/---
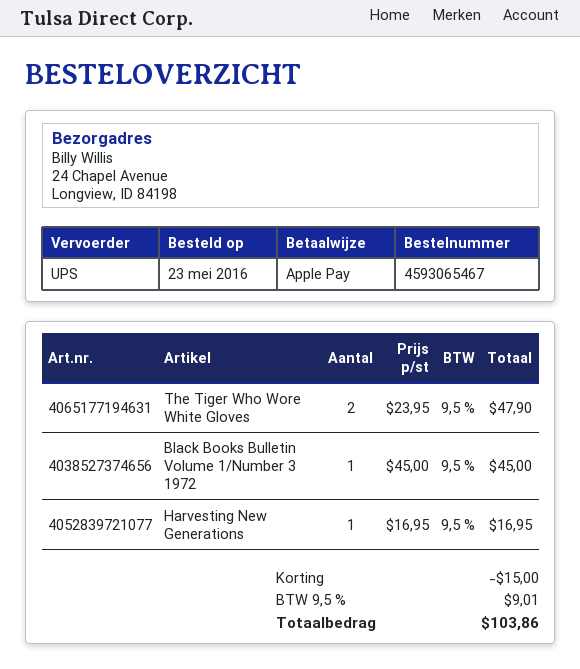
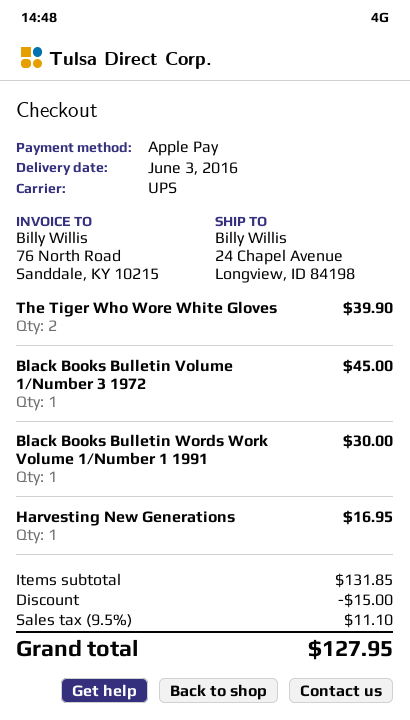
The Tiger Who Wore White Gloves: 2 for 47.90 -> 2 for 39.90
Black Books Bulletin Words Work Volume 1/Number 1 1991: none -> 1 for 30.00
tax: 9.5% = 9.01 -> 9.5% = 11.10
total: 103.86 -> 127.95

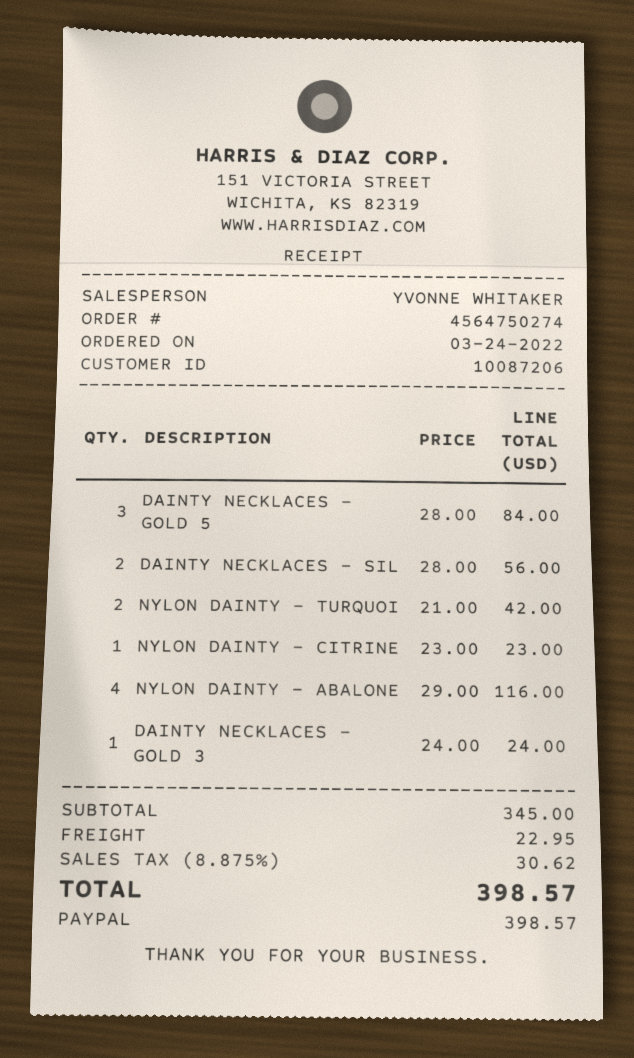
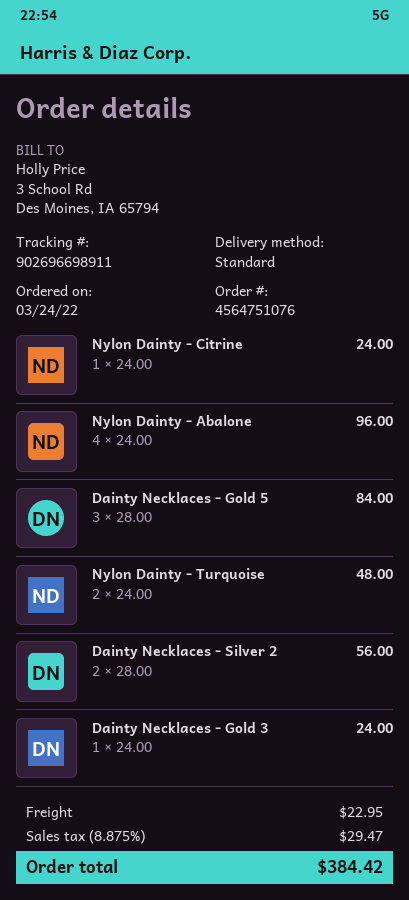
order number: 4564750274 -> 4564751076
NYLON DAINTY - TURQUOI: 2 x 21.00 = 42.00 -> 2 x 24.00 = 48.00
NYLON DAINTY - CITRINE: 1 x 23.00 = 23.00 -> 1 x 24.00 = 24.00
NYLON DAINTY - ABALONE: 4 x 29.00 = 116.00 -> 4 x 24.00 = 96.00
tax: 8.875% = 30.62 -> 8.875% = 29.47
total: 398.57 -> 384.42

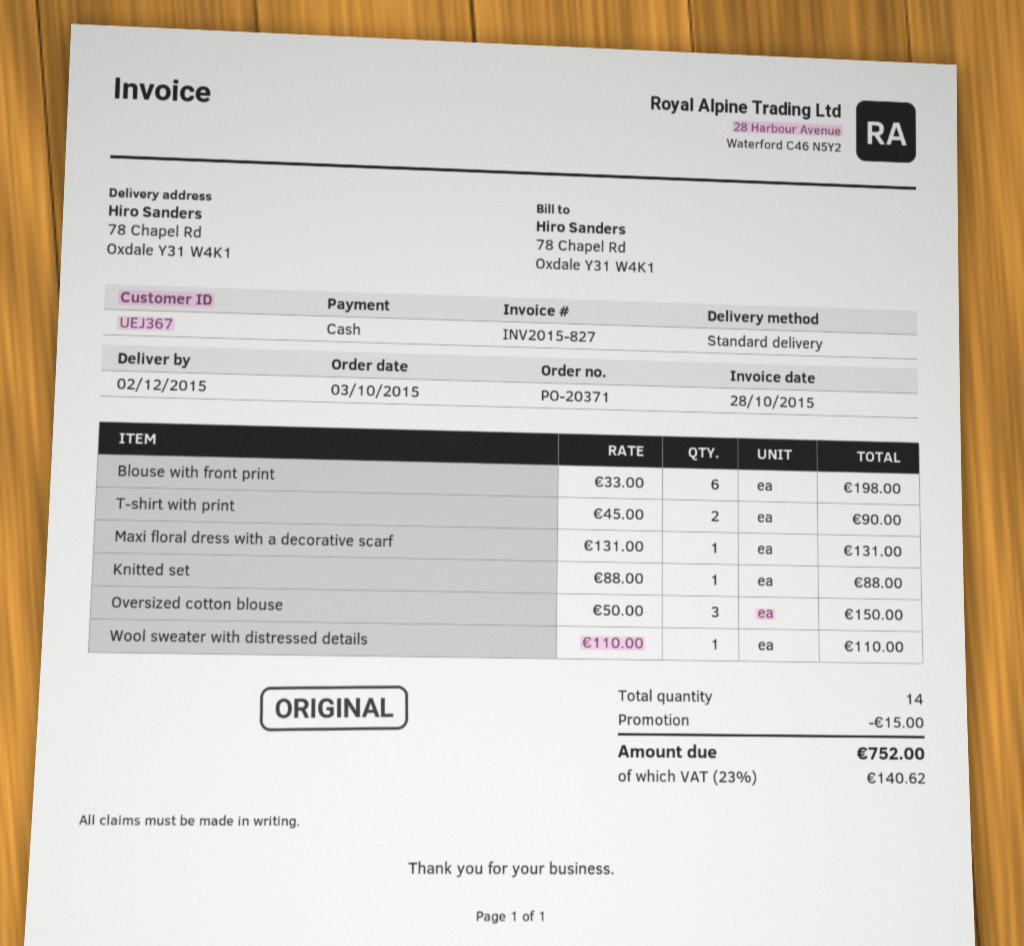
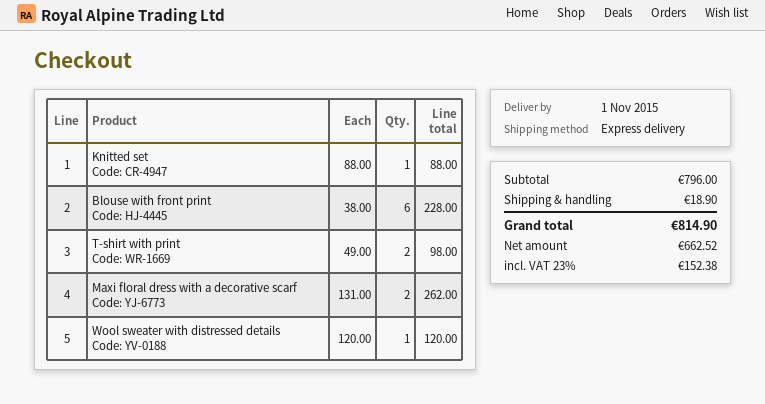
delivery date: 2015-12-02 -> 2015-11-01
shipping method: standard -> express
Blouse with front print: 6 x 33.00 = 198.00 -> 6 x 38.00 = 228.00
T-shirt with print: 2 x 45.00 = 90.00 -> 2 x 49.00 = 98.00
Maxi floral dress with a decorative scarf: 1 x 131.00 = 131.00 -> 2 x 131.00 = 262.00
Oversized cotton blouse: 3 x 50.00 = 150.00 -> none
Wool sweater with distressed details: 1 x 110.00 = 110.00 -> 1 x 120.00 = 120.00
discount: 15.00 -> none
shipping: none -> 18.90
tax: 23% = 140.62 -> 23% = 152.38
total: 752.00 -> 814.90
\---
| Prompt |
Quote the records above in full, dropping each picture.

| Task answer |
The Tiger Who Wore White Gloves: 2 for 47.90 -> 2 for 39.90
Black Books Bulletin Words Work Volume 1/Number 1 1991: none -> 1 for 30.00
tax: 9.5% = 9.01 -> 9.5% = 11.10
total: 103.86 -> 127.95

order number: 4564750274 -> 4564751076
NYLON DAINTY - TURQUOI: 2 x 21.00 = 42.00 -> 2 x 24.00 = 48.00
NYLON DAINTY - CITRINE: 1 x 23.00 = 23.00 -> 1 x 24.00 = 24.00
NYLON DAINTY - ABALONE: 4 x 29.00 = 116.00 -> 4 x 24.00 = 96.00
tax: 8.875% = 30.62 -> 8.875% = 29.47
total: 398.57 -> 384.42

delivery date: 2015-12-02 -> 2015-11-01
shipping method: standard -> express
Blouse with front print: 6 x 33.00 = 198.00 -> 6 x 38.00 = 228.00
T-shirt with print: 2 x 45.00 = 90.00 -> 2 x 49.00 = 98.00
Maxi floral dress with a decorative scarf: 1 x 131.00 = 131.00 -> 2 x 131.00 = 262.00
Oversized cotton blouse: 3 x 50.00 = 150.00 -> none
Wool sweater with distressed details: 1 x 110.00 = 110.00 -> 1 x 120.00 = 120.00
discount: 15.00 -> none
shipping: none -> 18.90
tax: 23% = 140.62 -> 23% = 152.38
total: 752.00 -> 814.90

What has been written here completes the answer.